C’est le body awareness du jeu, l’un des meilleurs du genre, qui permet aussi à Mirror’s Edge de proposer une expérience aussi immersive. Ce concept est un des plus compliqués à gérer dans les jeux en vue à la première personne. Il consiste à donner l’impression au joueur d’incarner un véritable corps pour lui faire ressentir les mêmes limites : le mouvement de la tête lorsqu’un corps est en mouvement, l’impression de poids ou encore le mouvement des bras lors de certaines actions. Il est toujours compliqué puisque cela peut vite conduire à rendre malade les utilisateurs. Mais Mirror’s Edge y arrive de manière impressionnante. Que ce soit les mains plaquées contre un mur automatiquement ou la focale de la caméra parfaitement gérée, en passant par le balancement de la caméra lors d’une course, le titre parvient à véritablement donner la sensation au joueur d’incarner Faith. Les multiples mouvements possibles (wall run, demi-tour, glissade) sont autant d’animations parfaitement intégrées qui donnent du réalisme et de la cohérence au personnage, sans en sacrifier la lisibilité. Un vrai tour de force.
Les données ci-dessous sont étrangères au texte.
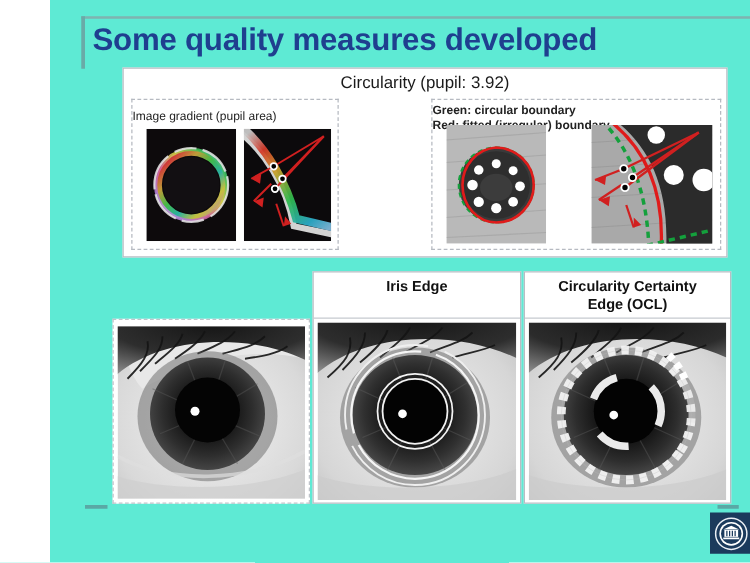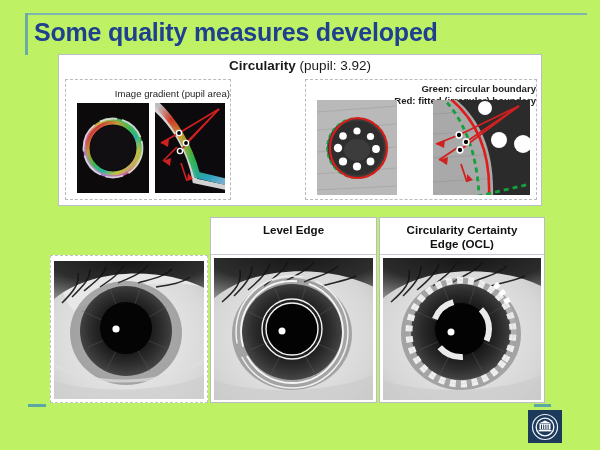--- a/index.html
+++ b/index.html
@@ -12,21 +12,22 @@
     height: 450px;
     overflow: hidden;
     font-family: "Liberation Sans", sans-serif;
     position: relative;
   }
 
   
   #slide {
     position: absolute;
     inset: 0;
-    background: #bef264;
+    background: #5eead4;
+    margin-left: 40px;
   }
   #top-rule {
     position: absolute;
     left: 25px; top: 13px;
     width: 562px; height: 2px;
     background: #7fb3b0;
   }
   #title-bar {
     position: absolute;
     left: 25px; top: 13px;
@@ -78,35 +79,35 @@
   }
   #circularity-heading {
     position: absolute;
     left: 0; top: 3px;
     width: 100%;
     text-align: center;
     font-size: 13.5px;
     color: #1a1a1a;
     white-space: nowrap;
   }
-  #circularity-heading .b { font-weight: bold; }
+  #circularity-heading .b { font-weight: normal; }
 
   .sub-card {
     position: absolute;
     border: 1px dashed #b6bac1;
     background: #ffffff;
     box-sizing: border-box;
   }
   #grad-card  { left: 65px;  top: 79px;  width: 166px; height: 121px; }
   #bound-card { left: 305px; top: 79px;  width: 232px; height: 121px; }
 
   .sub-caption {
     position: absolute;
     left: 0; width: 100%;
-    text-align: right;
+    text-align: left;
     font-size: 9.6px;
     color: #222222;
     line-height: 11.5px;
     white-space: nowrap;
   }
   #grad-caption  { top: 8px; }
   #bound-caption { top: 3px; font-weight: bold; }
 
   
   .metric-card {
@@ -371,21 +372,21 @@
       </g>
       <ellipse cx="72" cy="67" rx="26" ry="26" fill="#040404"></ellipse>
       <circle cx="62" cy="68" r="3.6" fill="#ffffff"></circle>
       <path d="M -6 118 C 30 132 110 134 156 112 L 156 144 L -6 144 Z" fill="#cfcfcf" opacity="0.75"></path>
       <path d="M 0 104 C 40 126 104 126 150 100" fill="none" stroke="#dedede" stroke-width="3" opacity="0.7"></path>
     </svg>
   </div>
 
   <div id="ies-card" class="metric-card">
     <div class="metric-title">
-      <div>Level Edge</div>
+      <div>Iris Edge</div>
     </div>
     <div class="metric-value-box">
       <span class="metric-value">Pupil: 40.17, Sclera: 99.77</span>
     </div>
   </div>
 
   <div id="eye-ies" class="img-frame">
     <svg width="159" height="142" viewBox="0 0 159 142">
       <defs>
         <radialGradient id="scleraG2" cx="0.5" cy="0.55" r="0.75">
Le jeu n’est pas exempt de défauts. À commencer par les confrontations directes avec les forces de l’ordre, dont certaines sont obligatoires. Le jeu possède un système de combat assez primaire, basé sur le réflexe pour contre-attaquer et voler l’arme de vos adversaires. Mais les sensations de tirs sont très limitées, et certains passages forcent le joueur à utiliser ces armes, sans pouvoir les recharger (puisque Faith n’a évidemment pas de munitions). C’est fort dommage, surtout sur la dernière ligne droite du titre qui oblige à foncer dans le tas en se confrontant frontalement à la police. On est loin de l’efficacité d’autres jeux du genre, et on maudira les développeurs sur dix générations quand on se prendra une salve de fusil à pompe par derrière alors qu’on pensait la salle nettoyée. On regrettera aussi la durée de vie minimale du jeu, de l’ordre de 4 à 5 heures de jeu, même si le plaisir de refaire l’aventure est bien là. Dice a aussi eu la bonne idée d’agrémenter le jeu de modes Time Trial sur les niveaux du jeu, et d’avoir créé de vrais petits puzzles au sein des niveaux qui forcent le joueur à faire preuve d’ingéniosité pour trouver son chemin. Les différentes vidéos trouvables sur le net montrent le talent de certains joueurs.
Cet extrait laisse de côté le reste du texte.